Output all of the material once more, so that every line matches the original exactly.

++++ Data to examine ++++

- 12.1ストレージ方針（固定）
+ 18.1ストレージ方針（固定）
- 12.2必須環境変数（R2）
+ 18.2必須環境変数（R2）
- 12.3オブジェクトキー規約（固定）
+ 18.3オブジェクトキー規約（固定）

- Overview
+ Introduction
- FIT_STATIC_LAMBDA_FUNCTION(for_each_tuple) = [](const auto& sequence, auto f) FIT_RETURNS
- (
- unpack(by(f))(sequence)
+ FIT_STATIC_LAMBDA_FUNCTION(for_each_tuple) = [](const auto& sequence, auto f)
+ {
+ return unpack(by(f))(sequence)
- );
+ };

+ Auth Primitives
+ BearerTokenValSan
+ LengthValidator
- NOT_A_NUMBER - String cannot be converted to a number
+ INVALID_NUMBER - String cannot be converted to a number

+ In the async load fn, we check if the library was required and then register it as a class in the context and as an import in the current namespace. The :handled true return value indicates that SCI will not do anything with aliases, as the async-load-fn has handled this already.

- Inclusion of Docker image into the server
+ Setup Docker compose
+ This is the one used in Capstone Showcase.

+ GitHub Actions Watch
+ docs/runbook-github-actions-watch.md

++++

• _Written answer_:
- 12.1ストレージ方針（固定）
+ 18.1ストレージ方針（固定）
- 12.2必須環境変数（R2）
+ 18.2必須環境変数（R2）
- 12.3オブジェクトキー規約（固定）
+ 18.3オブジェクトキー規約（固定）

- Overview
+ Introduction
- FIT_STATIC_LAMBDA_FUNCTION(for_each_tuple) = [](const auto& sequence, auto f) FIT_RETURNS
- (
- unpack(by(f))(sequence)
+ FIT_STATIC_LAMBDA_FUNCTION(for_each_tuple) = [](const auto& sequence, auto f)
+ {
+ return unpack(by(f))(sequence)
- );
+ };

+ Auth Primitives
+ BearerTokenValSan
+ LengthValidator
- NOT_A_NUMBER - String cannot be converted to a number
+ INVALID_NUMBER - String cannot be converted to a number

+ In the async load fn, we check if the library was required and then register it as a class in the context and as an import in the current namespace. The :handled true return value indicates that SCI will not do anything with aliases, as the async-load-fn has handled this already.

- Inclusion of Docker image into the server
+ Setup Docker compose
+ This is the one used in Capstone Showcase.

+ GitHub Actions Watch
+ docs/runbook-github-actions-watch.md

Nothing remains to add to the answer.